The vicar was excommunicated in 1589. His successor
quickly resigned, and the next vicar was soon involved
in feuds with some of his puritanically inclined parishioners.
The quarrel was increased by the unworthy conduct of
Robert Smyth, a preacher and lecturer who was appointed
and paid by the corporation, and cared little for
vicar or bishop. He was an extreme Puritan, and
had a considerable following in the parish. His
refusal to wear a surplice, though ordered to do so
by the bishop, brought the dispute to a head.
He was inhibited, but his followers retorted by accusing
the vicar of being a companion of tipplers and fooling
away his time with pipe and tabor, and finally bringing
an accusation against him, on account of which the
poor man was cited before the High Commission Court.

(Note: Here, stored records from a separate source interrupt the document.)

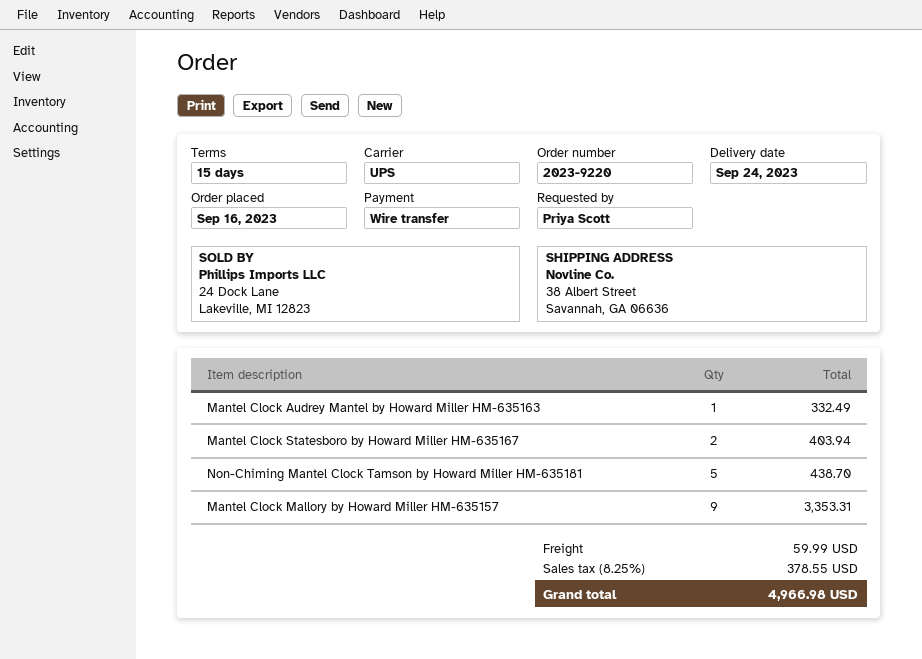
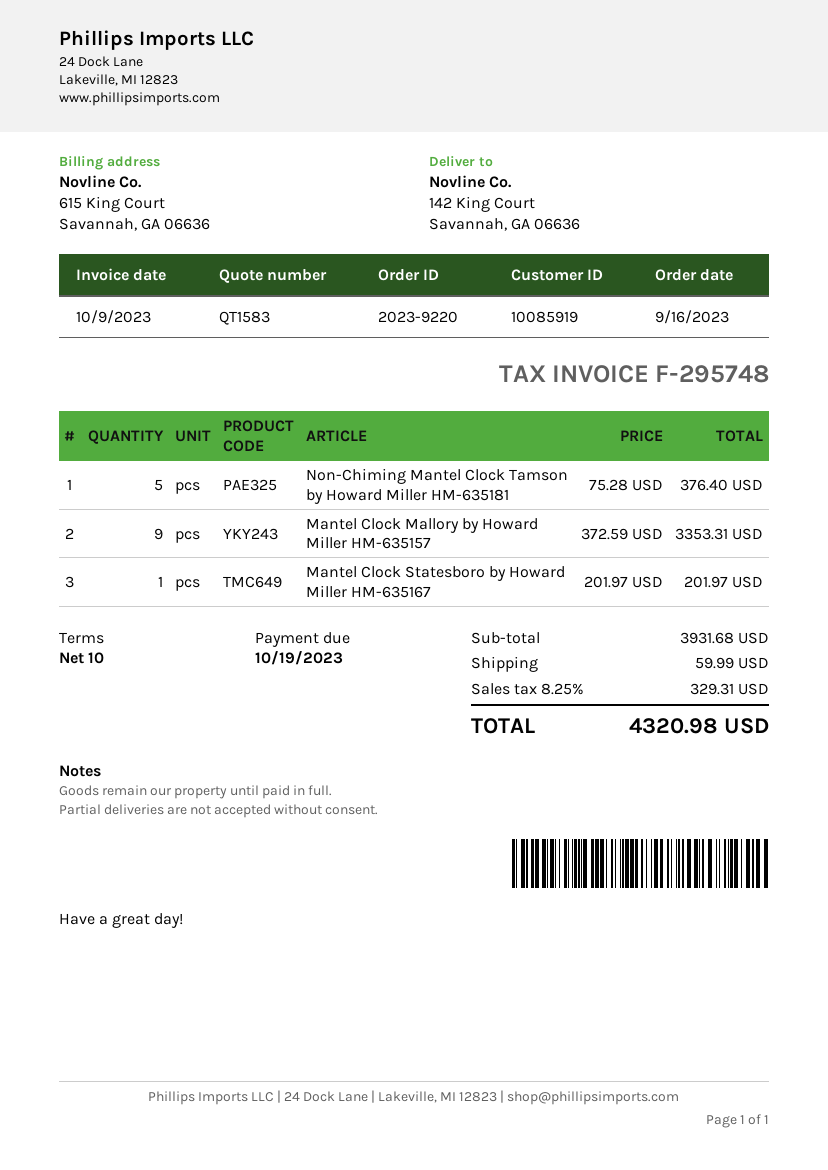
payment terms: 15 days -> 10 days
ship to: 38 Albert Street, Savannah, GA 06636 -> 142 King Court, Savannah, GA 06636
Mantel Clock Audrey Mantel by Howard Miller HM-635163: 1 for 332.49 -> none
Mantel Clock Statesboro by Howard Miller HM-635167: 2 for 403.94 -> 1 for 201.97
Non-Chiming Mantel Clock Tamson by Howard Miller HM-635181: 5 for 438.70 -> 5 for 376.40
tax: 8.25% = 378.55 -> 8.25% = 329.31
total: 4966.98 -> 4320.98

The charge came to nothing, and Smyth for a time conformed
and wore his surplice. Then some of the Puritan
faction refused to accept the vicar’s ministrations,
and two of them were tried at the assizes and sent
to gaol. “If they would rather go to gaol
than church,” said the town clerk, “much
good may it do them. I am not of their mind.”
Passive resisters were not encouraged in those days.
But the relations between vicar and lecturer continued
strained, and the former bethought him of his faithful
clerk, Robert Langdon, as a helper in the ministry.
He applied to the bishop to raise him to the diaconate,
and this was done, Langdon being ordained deacon on
21 September, 1606, by William Cotton, Bishop of Exeter.
The record of this notable event, the ordination of
a parish clerk, thus appears in the ordination register
of the diocese:
“In festo Matthaei Apostoli Dominus
Episcopus in ecclesia parochiali de Silfertone
xxi mo die Septembris 1606 ordines sacros celebrando
ordinavit, sequuntur Diaconi tunc et ibidinem
ordinati videlicet Robertus Langdon de Barnestapli.”
[Footnote 95: Transactions of the Devonshire
Association for the Advancement of Science, Literature,
and Art, 1904, xxxvi. pp. 390-414.]
Langdon remained parish clerk and deacon nineteen
years, and the register contained the record of his
burial, “Robert Langdon deacon 5th July 1625.”
He seems to have brought peace to the troubled mind
of his vicar, whose tombstone declares:
“Many are the
troubles of the Righteous
But the Lord delivereth
out of all.”
Langdon used to keep the registers, and he began to
record in them a series of notes on passing events
which add greatly to the interest of such volumes.
Thus we find an account of a grievous fire at Tiverton
in 1595, a violent storm at Barnstaple in 1606, and
a great frost in the same year; another fire at Tiverton
in 1612, and the scraps of Latin which appear show
that he was a man of some education.